Several county residents had reported to the national state/church watchdog that the Dare County Sheriff’s Office was planning to hold a “faith based” camp (as the Sheriff’s Office’s official Facebook page had been declaring it) for children during the summer called “Camp S.A.L.T.” The camp, which has been run by the Sheriff’s Office for many years, included religious worship.
“Kids will pray and thank God for the day, that nobody got hurt. It’s amazing to hear what these kids actually pray for,” Dare County Sheriff Doug Doughtie told a local paper. “They pray for each other — that’s the amazing part. They know what’s going on, they pray about health, even at the young age that they are.”
The Dare County Sheriff’s Office’s endorsement of religion posed serious constitutional concerns, FFRF emphasized.
“The Establishment Clause of the First Amendment prohibits the government from hosting or endorsing religious events or activities,” FFRF Staff Attorney Chris Line wrote to Doughtie. “By hosting a ‘faith based’ camp that includes religious worship, the Sheriff’s Office creates the appearance that it endorses religion.”
Minority religious and nonreligious citizens should not be made to feel excluded, like outsiders in their own community, because the Sheriff’s Office that they support with their taxes oversteps its power by hosting a faith-based event for the county’s children, FFRF stressed, and asked that the Sheriff’s Office immediately end all government-sponsored religious activities or worship events from the camp and cease advertising it as “faith based.”

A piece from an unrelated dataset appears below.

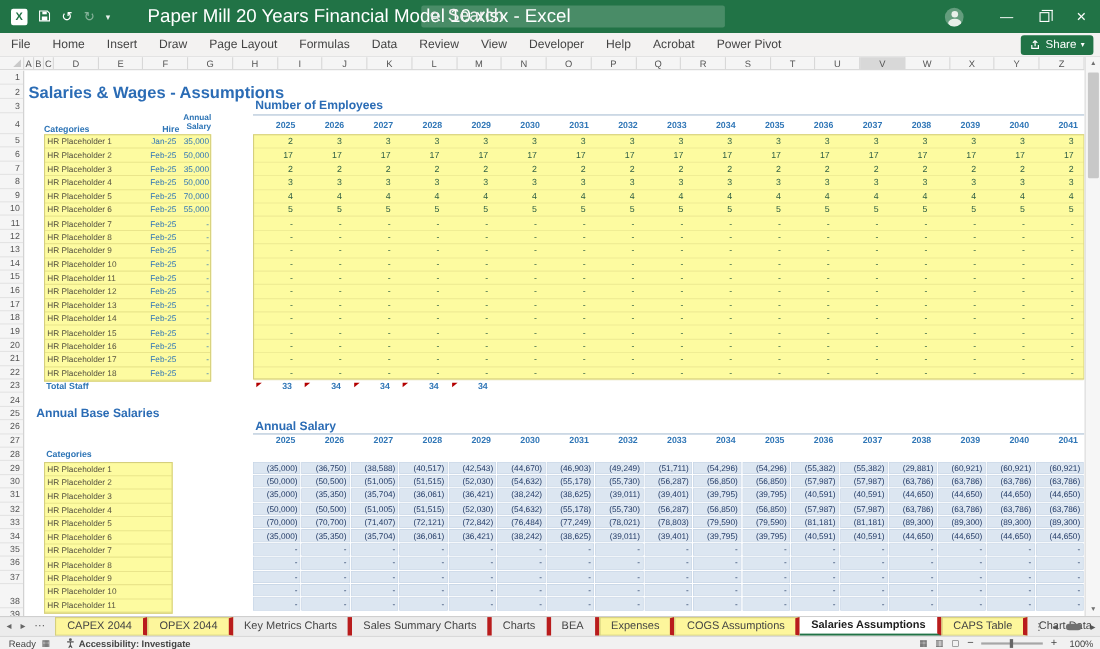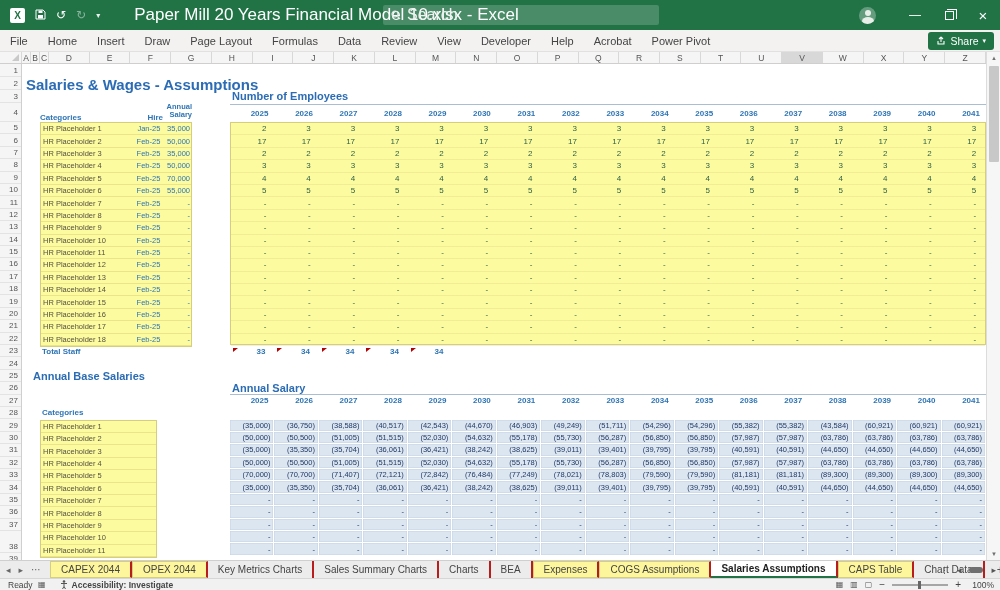"(43,584)" div.scell { text: 43,584 -> 29,881 }
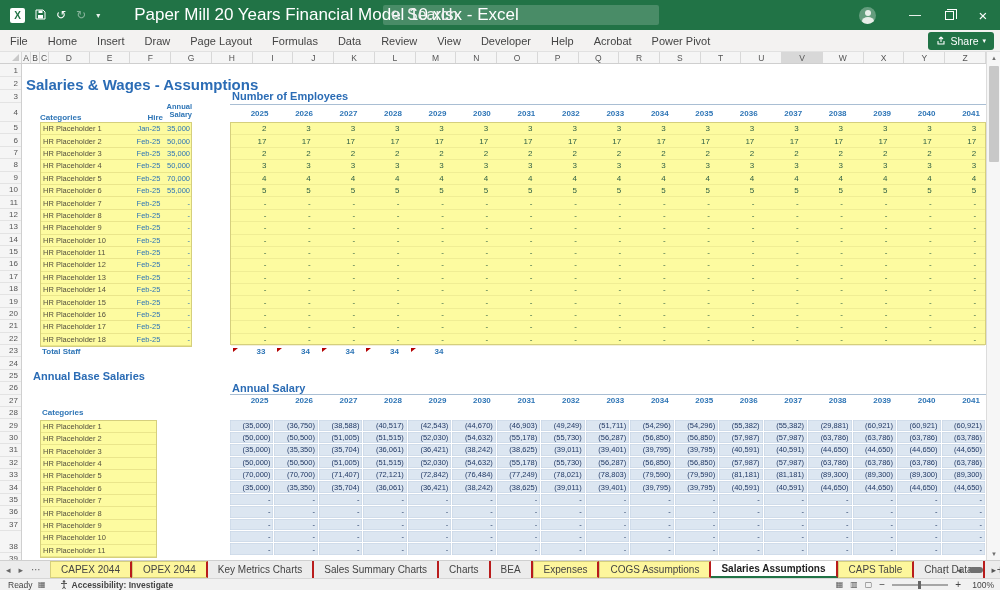"CAPEX 2044" .stab { border-right: 2px solid #b91c1c -> 4px solid #b91c1c }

The sheriff took heed of FFRF’s exhortation. As “Friendly Atheist” Hemant Mehta writes (emphasis his): The sheriff listened.
Mehta adds that Doughtie posted a message on Facebook explaining why his camp would drop the faith aspect:
A statement from one of the people that posted on our Facebook account was “There are many in our community that are not Christian or not religious at all and the Sheriff’s Office should be well attuned to that. Why would these children be made to feel “other” at a County camp?”
When I read that statement I realized that it shouldn’t make any child feel that way. This camp was established to offer an opportunity for kids who would be at home by themselves during the summer because their parents worked or for whatever the reason might be.
FFRF is pleased that its communication brought about this realization in the sheriff.
“We’re glad that Sheriff Doughtie had this epiphany about the discrimination inherent in a faith-based camp — and we’re happy that we played a role in preventing this unconstitutional government sponsorship of religious evangelizing of children,” says FFRF Co-President Annie Laurie Gaylor.
The Freedom From Religion Foundation is a national nonprofit organization with over 36,000 members and several chapters across the country, including more than 800 members and a local chapter in North Carolina. Our purposes are to protect the constitutional principle of separation between state and church, and to educate the public on matters relating to nontheism.